City Beat / October 13, 2016
The Cincinnati-based CLCI has been nationally recognized as a pioneer of the community learning center model, a concept that places schools in the middle of efforts to aid low- and moderate-income families. That means providing so-called “wrap around” services not usually associated with education, such as mental health care, food pantries and eye care centers.

Now, the organization is launching an ambitious new project: a partnership with Habitat for Humanity that will rehab seven single-family homes around Oyler in an effort to provide homeownership opportunities to families in Lower Price Hill.

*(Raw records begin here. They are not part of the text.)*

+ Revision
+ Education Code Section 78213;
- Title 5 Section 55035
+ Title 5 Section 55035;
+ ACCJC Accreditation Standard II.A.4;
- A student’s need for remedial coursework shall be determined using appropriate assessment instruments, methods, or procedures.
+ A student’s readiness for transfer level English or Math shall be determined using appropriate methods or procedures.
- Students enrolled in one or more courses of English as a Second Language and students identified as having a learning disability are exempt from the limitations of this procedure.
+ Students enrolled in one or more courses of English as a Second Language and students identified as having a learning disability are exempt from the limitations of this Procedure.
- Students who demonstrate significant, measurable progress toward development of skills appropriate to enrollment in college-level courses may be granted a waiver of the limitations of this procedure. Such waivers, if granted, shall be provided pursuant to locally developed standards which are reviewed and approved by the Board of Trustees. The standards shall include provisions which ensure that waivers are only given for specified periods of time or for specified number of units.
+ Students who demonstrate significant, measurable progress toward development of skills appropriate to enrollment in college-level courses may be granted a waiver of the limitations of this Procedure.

CLCI will kick off that partnership at an Oct. 15 event designed to recruit applicants to the program. The first two houses to be renovated are on Burns and Staebler streets, nestled right next to the school.

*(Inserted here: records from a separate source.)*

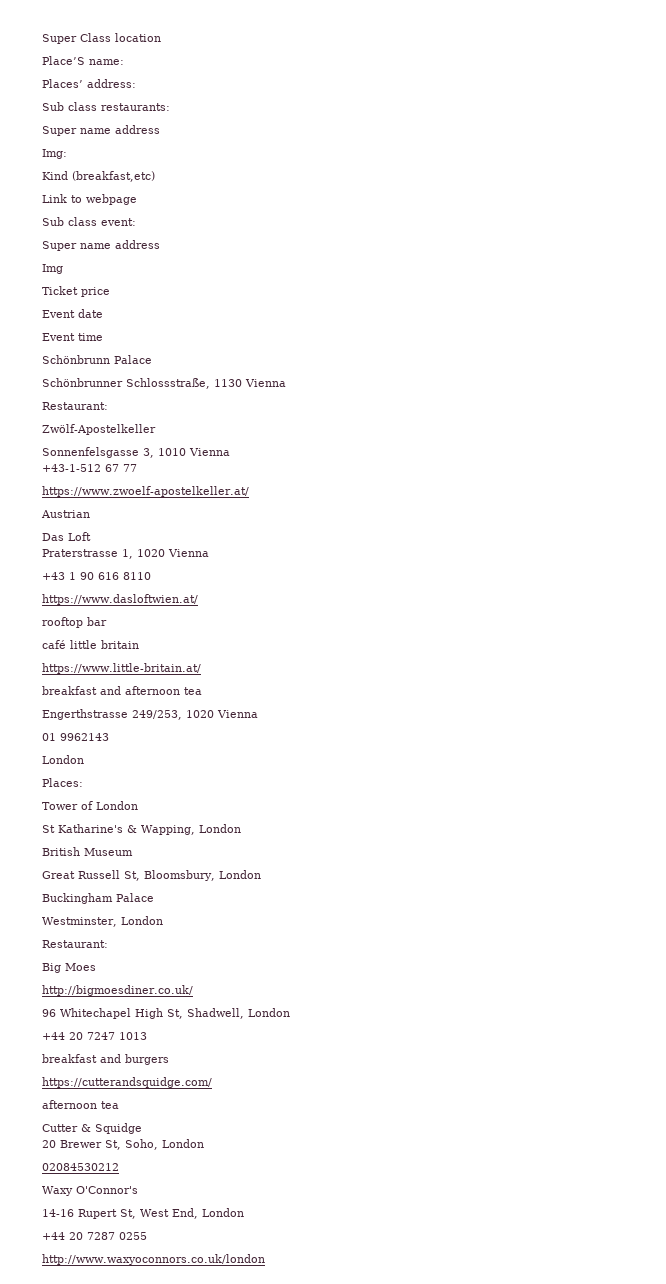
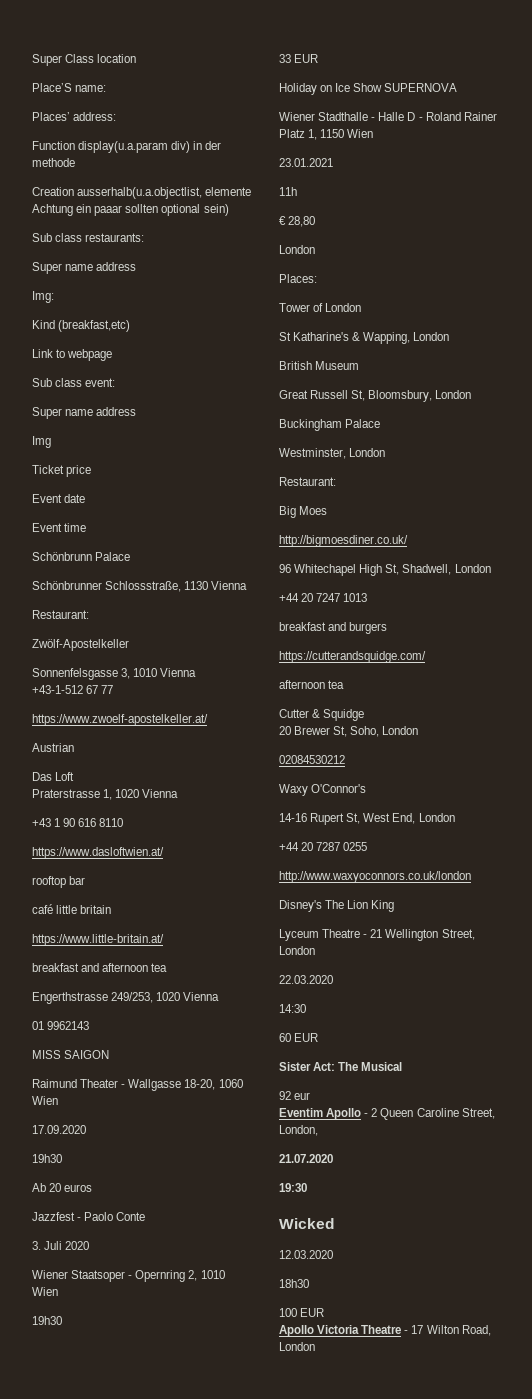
+ Function display(u.a.param div) in der methode
+ Creation ausserhalb(u.a.objectlist, elemente Achtung ein paaar sollten optional sein)
+ MISS SAIGON
+ Raimund Theater - Wallgasse 18-20, 1060 Wien
+ 17.09.2020
+ 19h30
+ Ab 20 euros
+ Jazzfest - Paolo Conte
+ 3. Juli 2020
+ Wiener Staatsoper - Opernring 2, 1010 Wien
+ 19h30
+ 33 EUR
+ Holiday on Ice Show SUPERNOVA
+ Wiener Stadthalle - Halle D - Roland Rainer Platz 1, 1150 Wien
+ 23.01.2021
+ 11h
+ € 28,80
+ Disney's The Lion King
+ Lyceum Theatre - 21 Wellington Street, London
+ 22.03.2020
+ 14:30
+ 60 EUR
+ Sister Act: The Musical
+ 92 eur
+ Eventim Apollo - 2 Queen Caroline Street, London,
+ 21.07.2020
+ 19:30
+ Wicked
+ 12.03.2020
+ 18h30
+ 100 EUR
+ Apollo Victoria Theatre - 17 Wilton Road, London

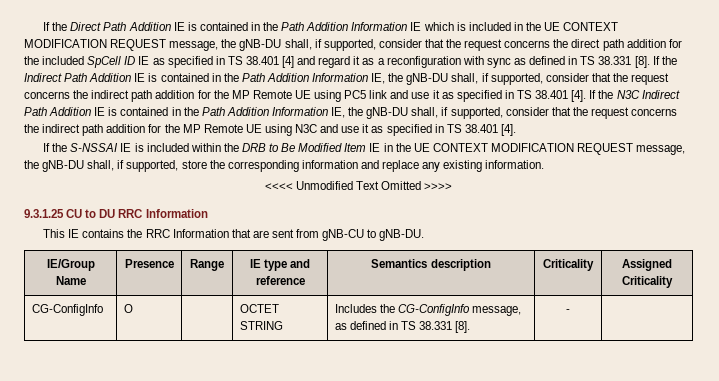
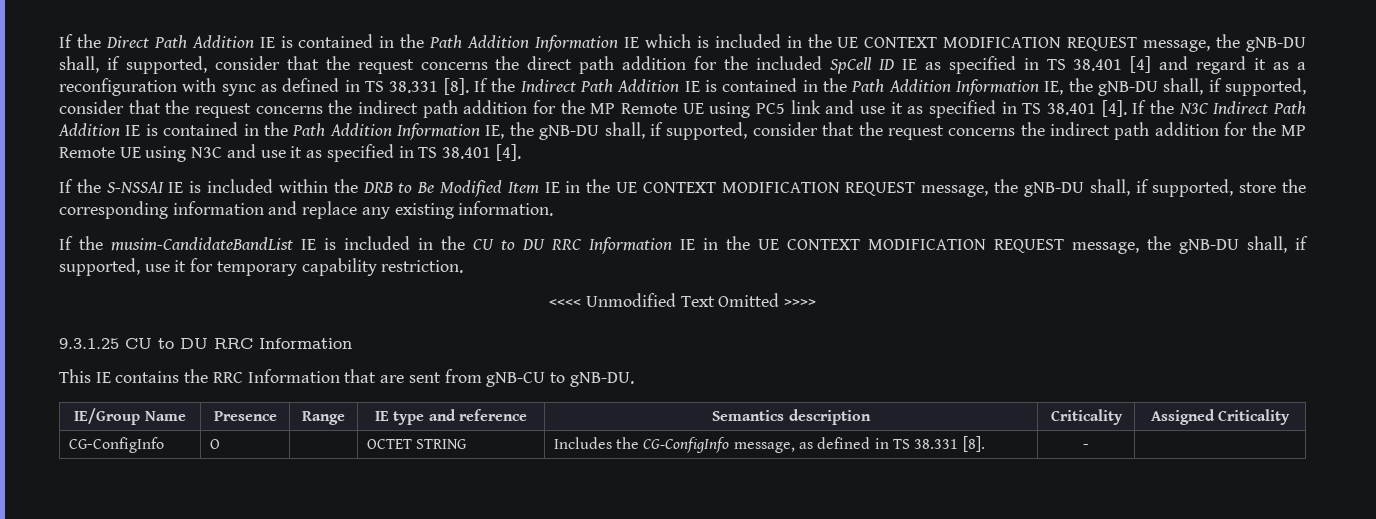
+ If the musim-CandidateBandList IE is included in the CU to DU RRC Information IE in the UE CONTEXT MODIFICATION REQUEST message, the gNB-DU shall, if supported, use it for temporary capability restriction.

“Our goal is to build the right learning conditions for our students so they can have success,” says CLCI Director of Housing Development Adelyn Hall. “We’ve found that inside the school, we have a really good set of partnerships and all these things in place to make sure they succeed. But when we talk about distressed neighborhoods and dealing with poverty, you can’t separate that from housing.”

“Having stable housing has huge impacts on your ability to be successful,” Hall says.

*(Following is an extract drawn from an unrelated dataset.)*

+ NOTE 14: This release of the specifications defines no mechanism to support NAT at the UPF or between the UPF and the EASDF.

Thirty-one-year-old Steve Stanley can attest to that. Stanley grew up in Lower Price Hill and went to Oyler, and one of his three children also attends the school. Last year, the family was living in a rented house in Lower Price Hill and facing eviction because its owners wanted to repurpose it. Hall and Kamine were working with Stanley to find new housing options when they hit upon a bold solution.

“One day Darlene (Kamine) got this great idea,” Stanley says. “She said, ‘Why don’t you go ahead and buy a house?’ I was like, ‘Me? Own a house? No way.’ ”

CLCI helped Stanley connect with Habitat for Humanity, which enrolled him in its program. Stanley spent the required 250 hours helping renovate a house, and in February the family moved into the three-bedroom home in East Price Hill.

“It’s great,” he says. “No one’s coming to say, ‘You gotta move out.’

Getting his own house was a catalyst, Stanley says. Before starting the Habitat process, he had been getting various government assistance, including disability. But the push toward owning a home and want for a better life for his kids motivated him to take courses that allowed him to get a full-time paid job as a security guard at Oyler. These days, he also coaches basketball at the school and works down the street at the neighborhood’s new laundromat.

“He’s so resourceful and amazing,” Kamine says. “It was the housing process that gave him that motivation..”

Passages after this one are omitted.